**** SOURCE MATERIAL

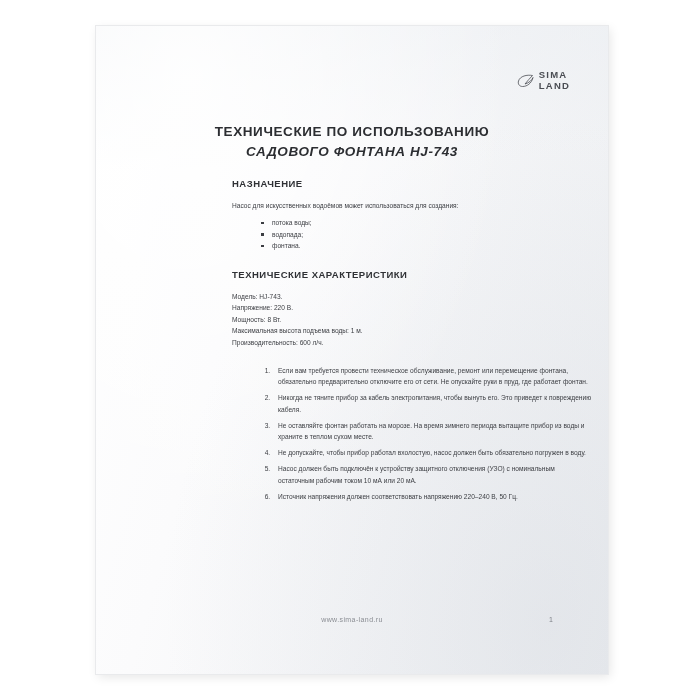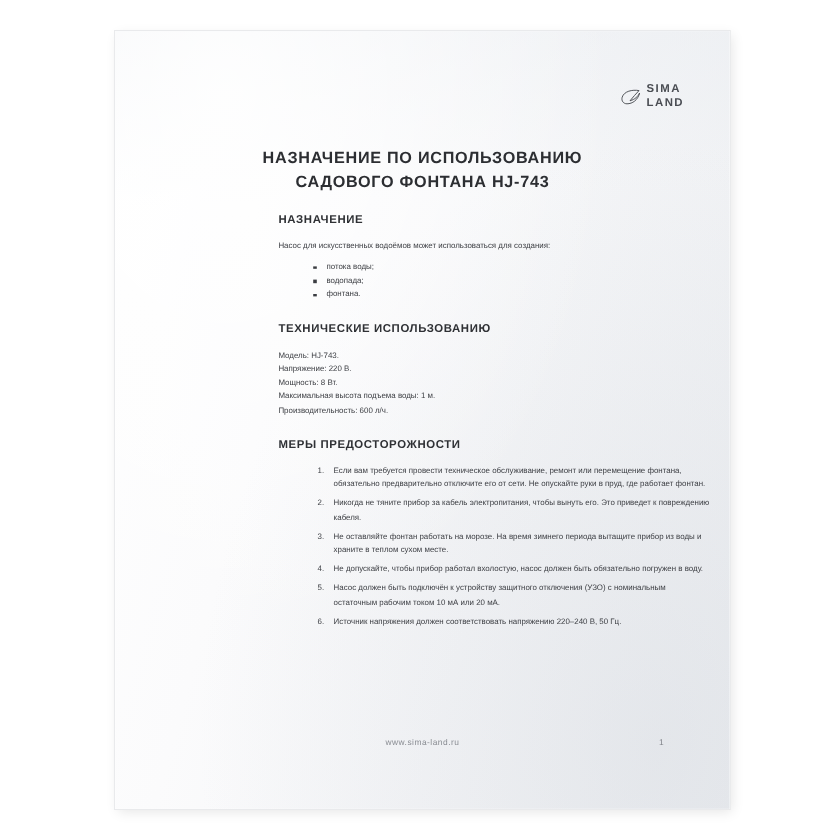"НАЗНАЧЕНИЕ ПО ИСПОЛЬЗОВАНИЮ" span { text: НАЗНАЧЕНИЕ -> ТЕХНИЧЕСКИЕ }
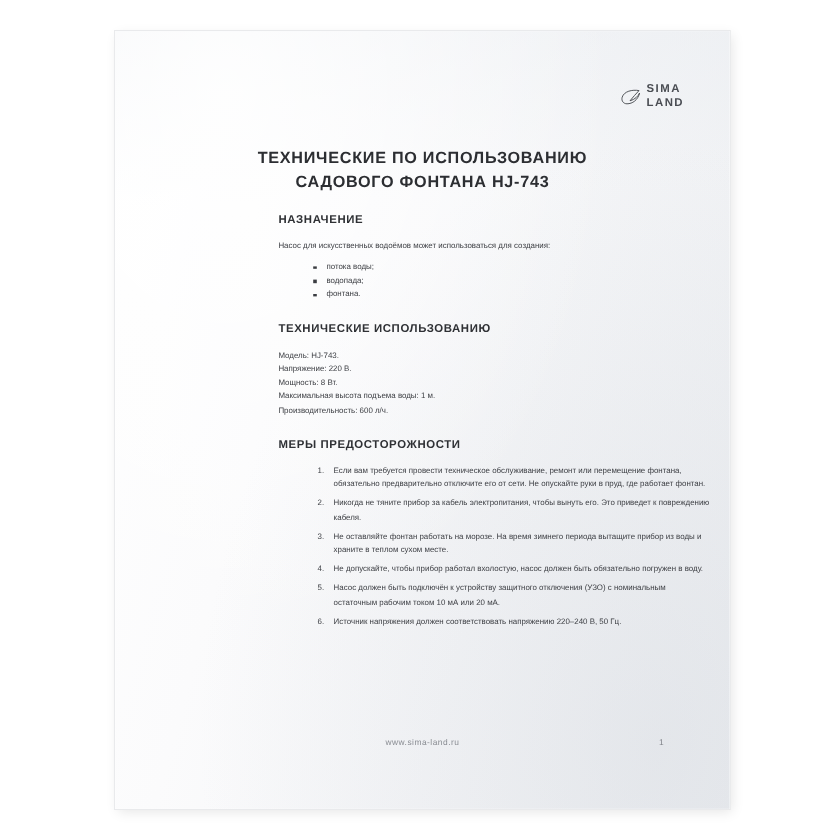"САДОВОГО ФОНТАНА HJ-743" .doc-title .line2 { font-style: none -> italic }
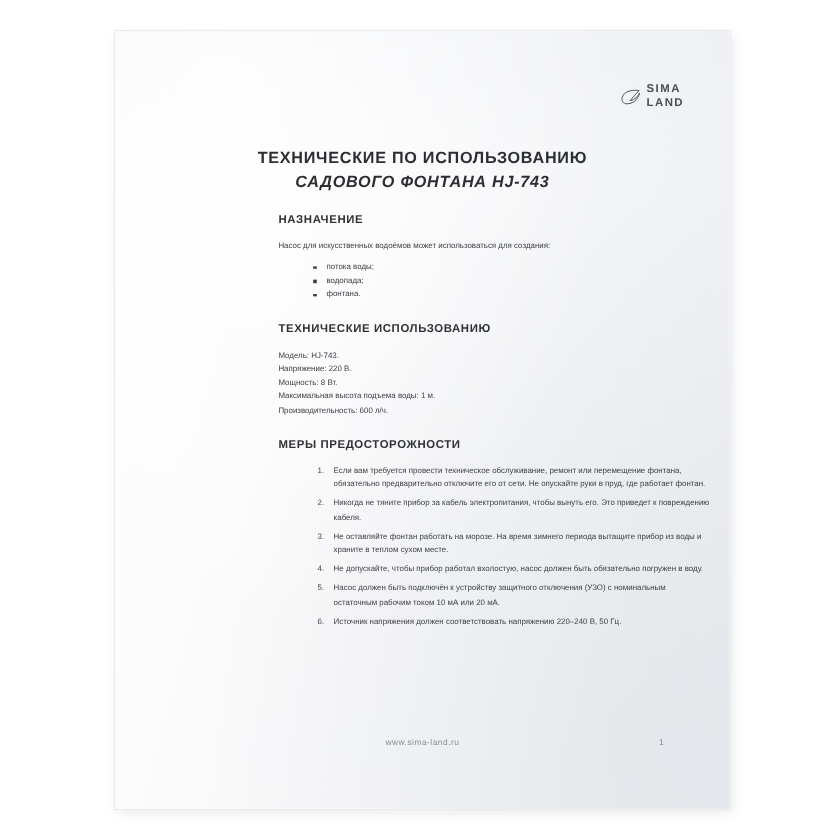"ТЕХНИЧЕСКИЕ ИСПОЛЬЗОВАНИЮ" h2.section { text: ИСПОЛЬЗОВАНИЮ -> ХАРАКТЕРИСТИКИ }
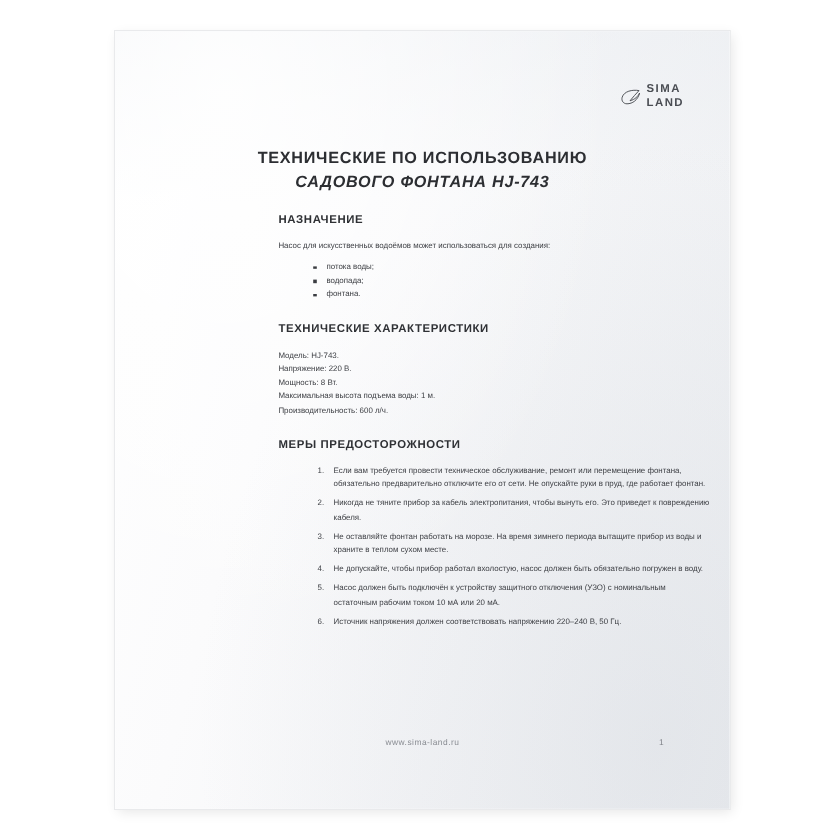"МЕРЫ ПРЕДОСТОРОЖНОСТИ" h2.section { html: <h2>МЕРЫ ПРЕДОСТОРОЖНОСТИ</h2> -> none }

********
**** SOURCE MATERIAL

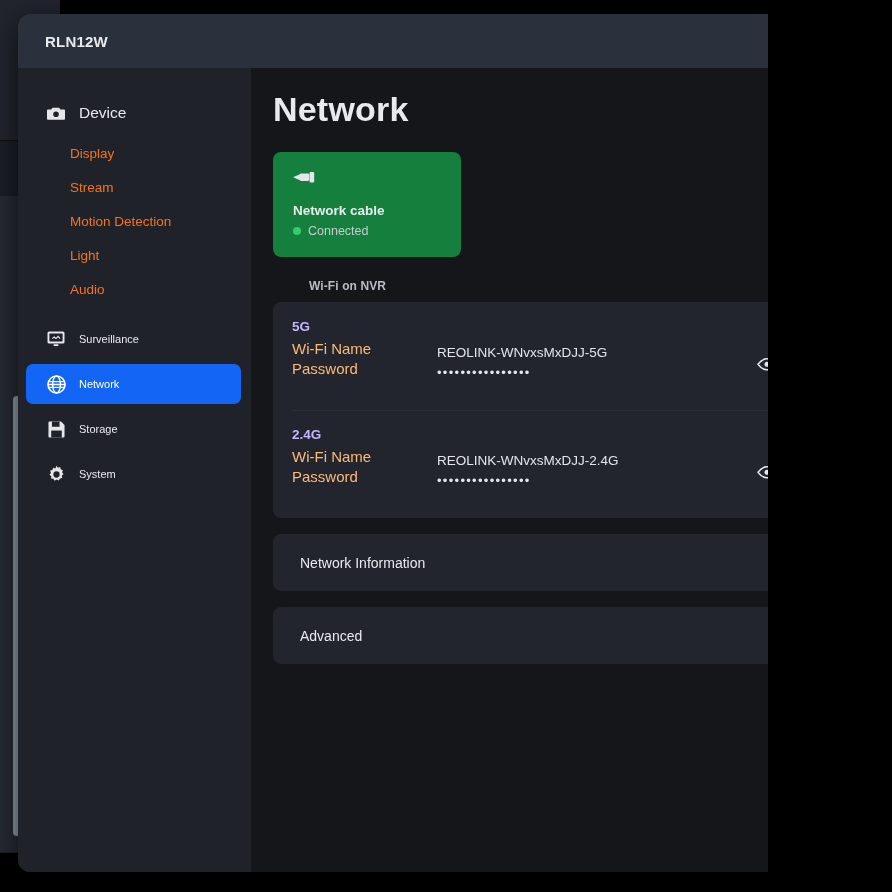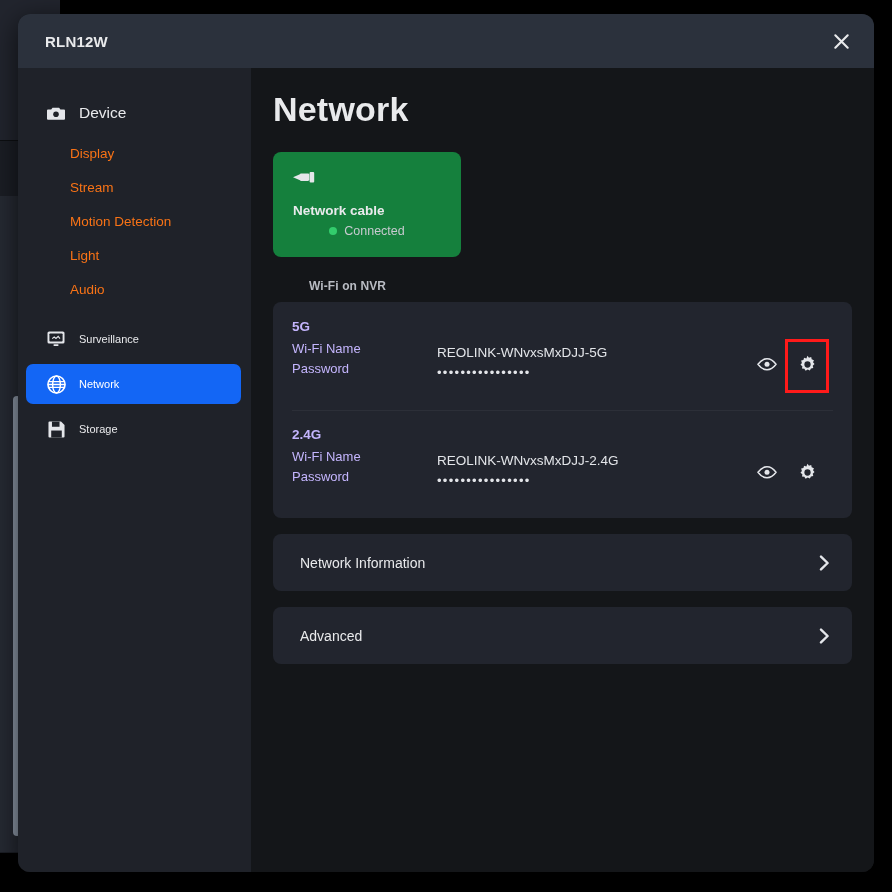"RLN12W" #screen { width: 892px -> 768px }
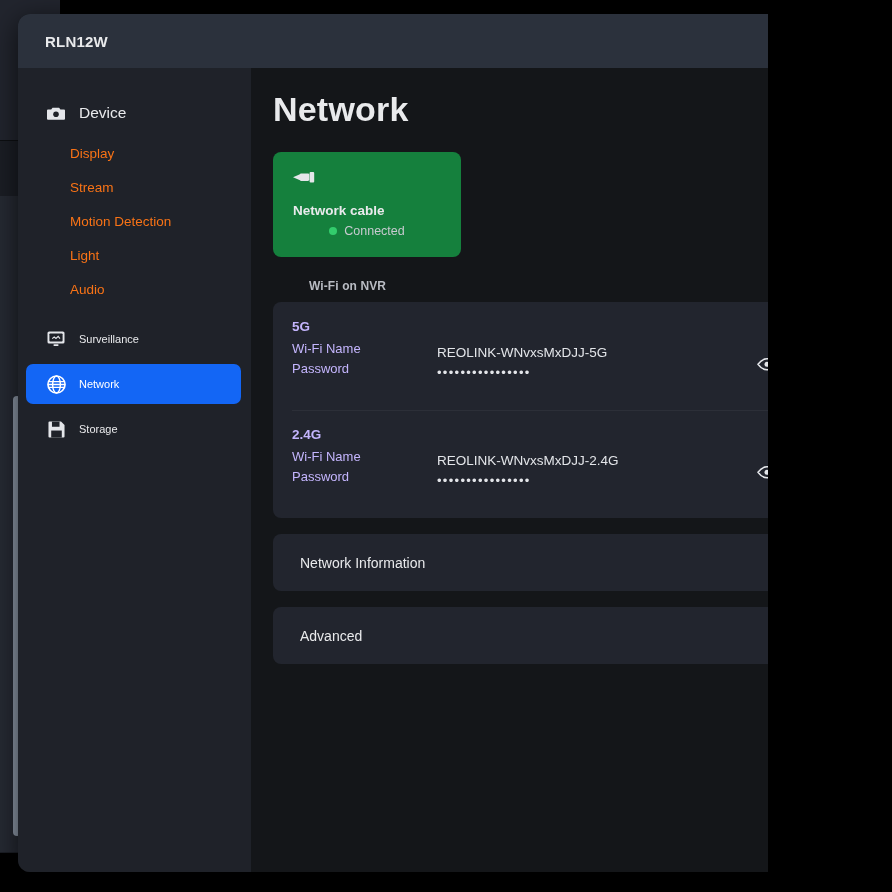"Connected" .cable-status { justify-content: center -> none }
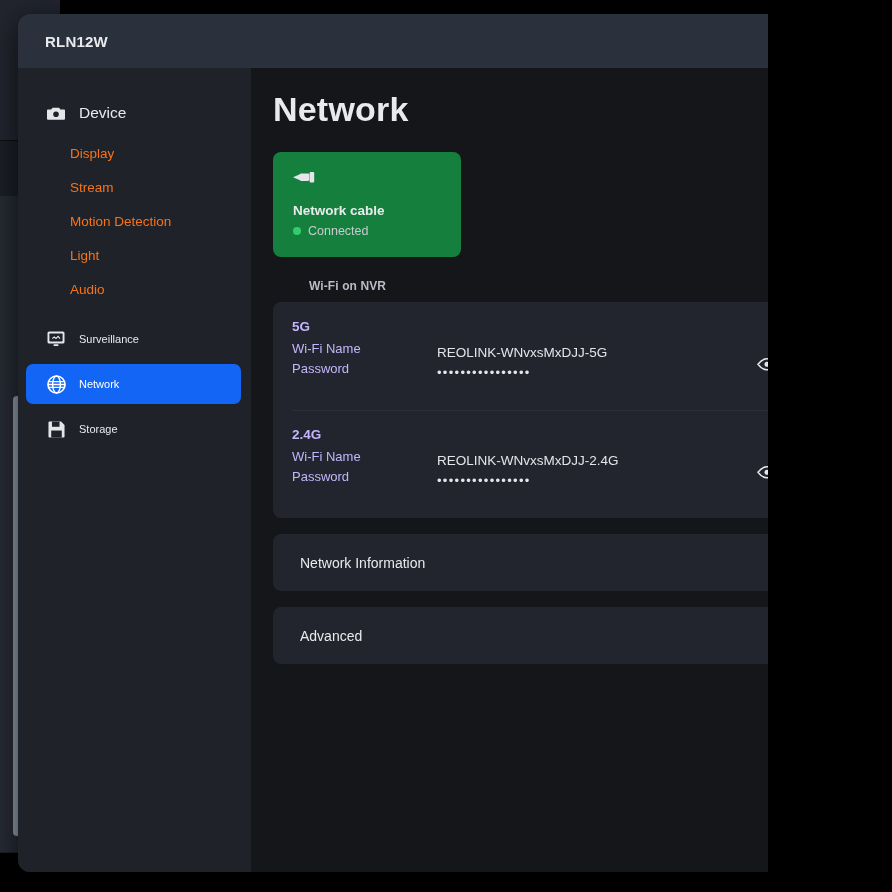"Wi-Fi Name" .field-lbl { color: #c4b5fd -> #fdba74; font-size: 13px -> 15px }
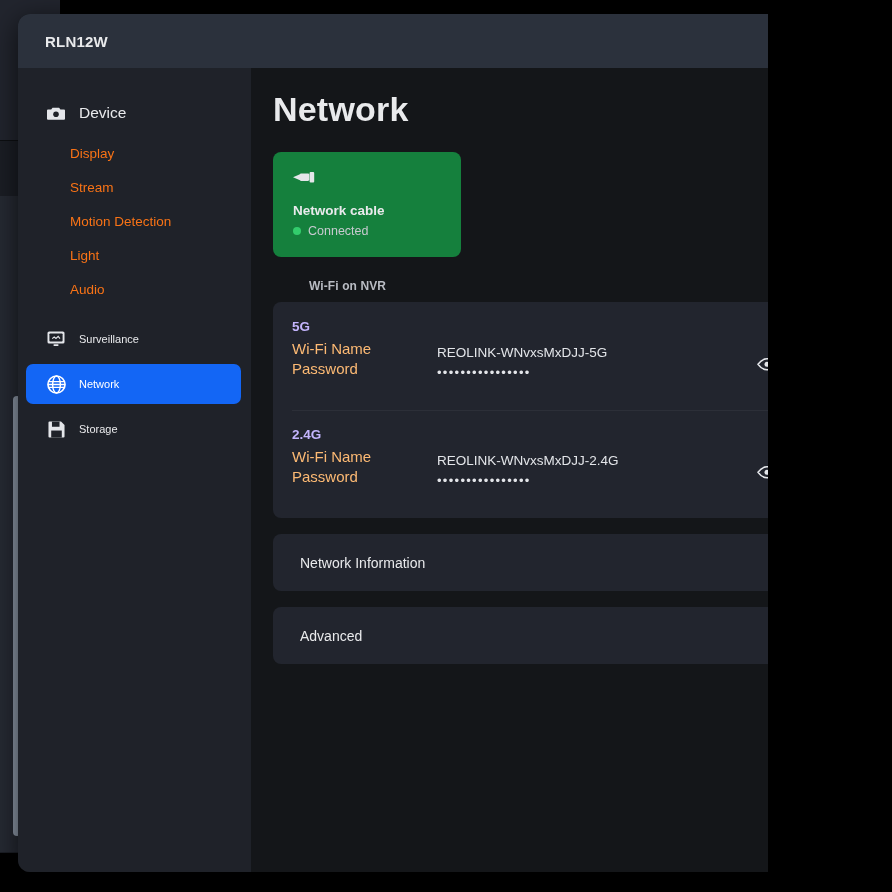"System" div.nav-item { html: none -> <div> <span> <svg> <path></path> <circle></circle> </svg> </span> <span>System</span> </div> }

********

Leaving all pictures out, output exactly the lines of the material above from the line with "font-style: none ->" to the line with "html: <h2>МЕРЫ ПРЕДОСТОРОЖНОСТИ</h2>", both included.

> [SOLUTION TO THE EXERCISE]:
"САДОВОГО ФОНТАНА HJ-743" .doc-title .line2 { font-style: none -> italic }
"ТЕХНИЧЕСКИЕ ИСПОЛЬЗОВАНИЮ" h2.section { text: ИСПОЛЬЗОВАНИЮ -> ХАРАКТЕРИСТИКИ }
"МЕРЫ ПРЕДОСТОРОЖНОСТИ" h2.section { html: <h2>МЕРЫ ПРЕДОСТОРОЖНОСТИ</h2> -> none }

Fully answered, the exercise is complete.